## WHAT YOU WILL DO
When you copy the records, keep every word exact and leave the pictures out.
--- EXCERPTED RECORDS Enclosed Below ---
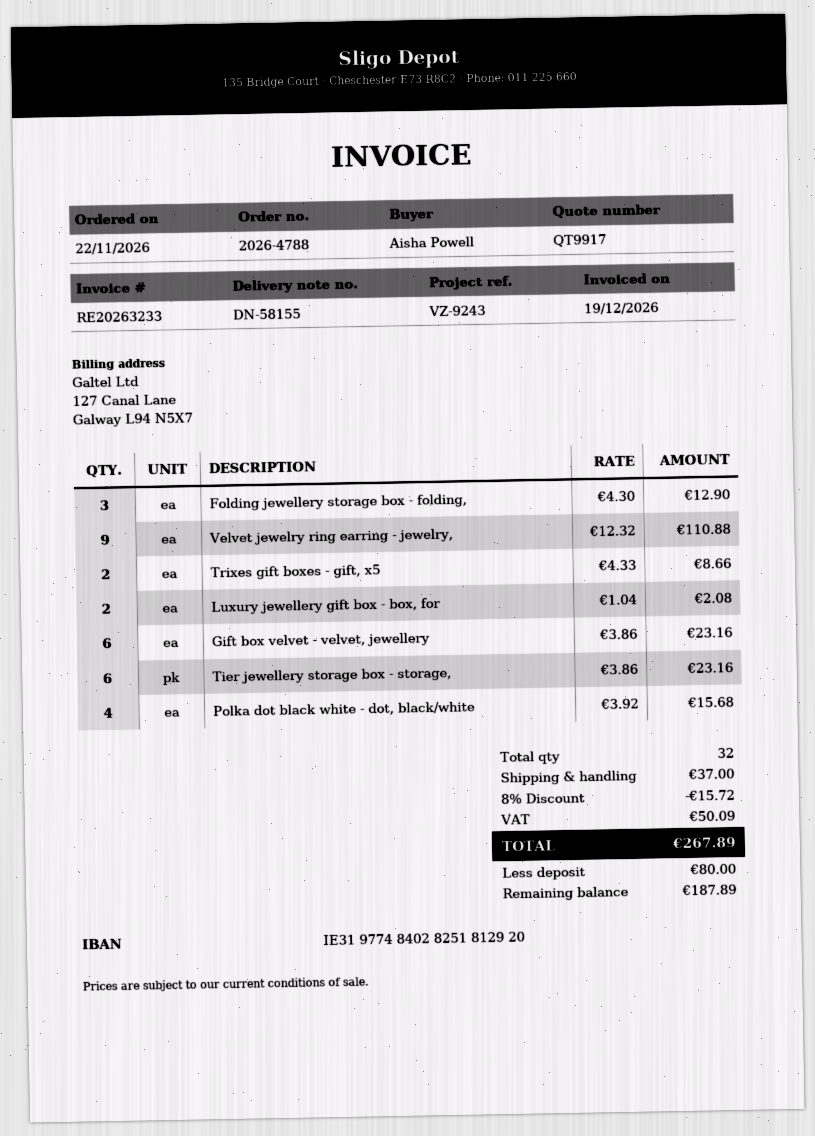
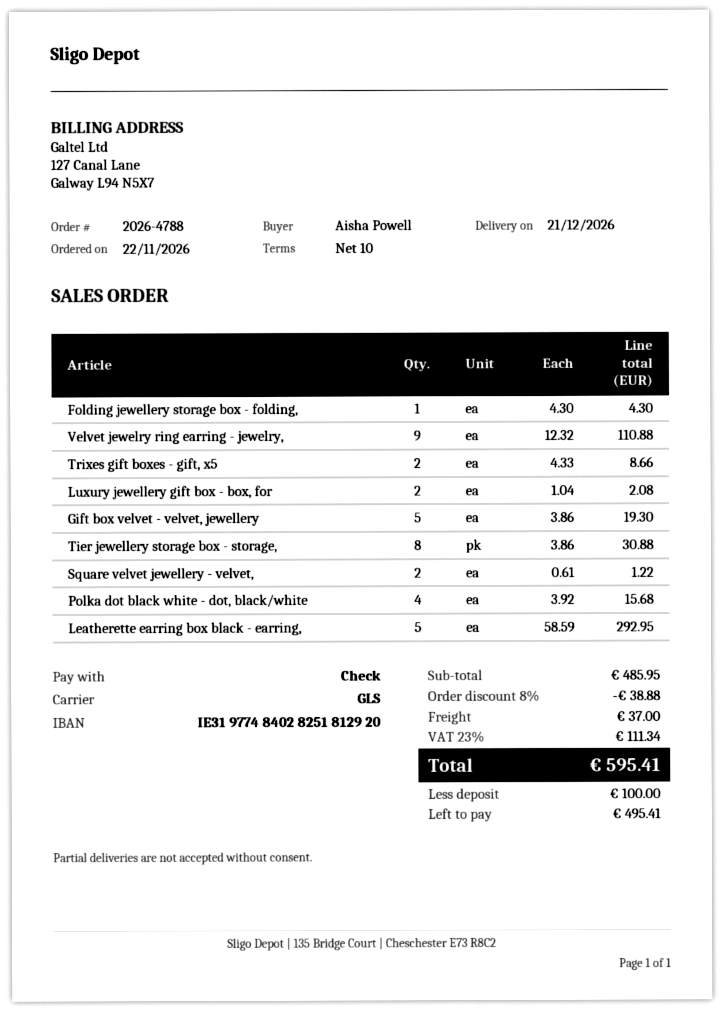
Folding jewellery storage box - folding,: 3 x 4.30 = 12.90 -> 1 x 4.30 = 4.30
Gift box velvet - velvet, jewellery: 6 x 3.86 = 23.16 -> 5 x 3.86 = 19.30
Tier jewellery storage box - storage,: 6 x 3.86 = 23.16 -> 8 x 3.86 = 30.88
Square velvet jewellery - velvet,: none -> 2 x 0.61 = 1.22
Leatherette earring box black - earring,: none -> 5 x 58.59 = 292.95
discount: 8% = 15.72 -> 8% = 38.88
tax: 50.09 -> 111.34
total: 267.89 -> 595.41
deposit: 80.00 -> 100.00
balance: 187.89 -> 495.41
--- End of Enclosed EXCERPTED RECORDS ---
## OUTPUT OF THE TASK
Folding jewellery storage box - folding,: 3 x 4.30 = 12.90 -> 1 x 4.30 = 4.30
Gift box velvet - velvet, jewellery: 6 x 3.86 = 23.16 -> 5 x 3.86 = 19.30
Tier jewellery storage box - storage,: 6 x 3.86 = 23.16 -> 8 x 3.86 = 30.88
Square velvet jewellery - velvet,: none -> 2 x 0.61 = 1.22
Leatherette earring box black - earring,: none -> 5 x 58.59 = 292.95
discount: 8% = 15.72 -> 8% = 38.88
tax: 50.09 -> 111.34
total: 267.89 -> 595.41
deposit: 80.00 -> 100.00
balance: 187.89 -> 495.41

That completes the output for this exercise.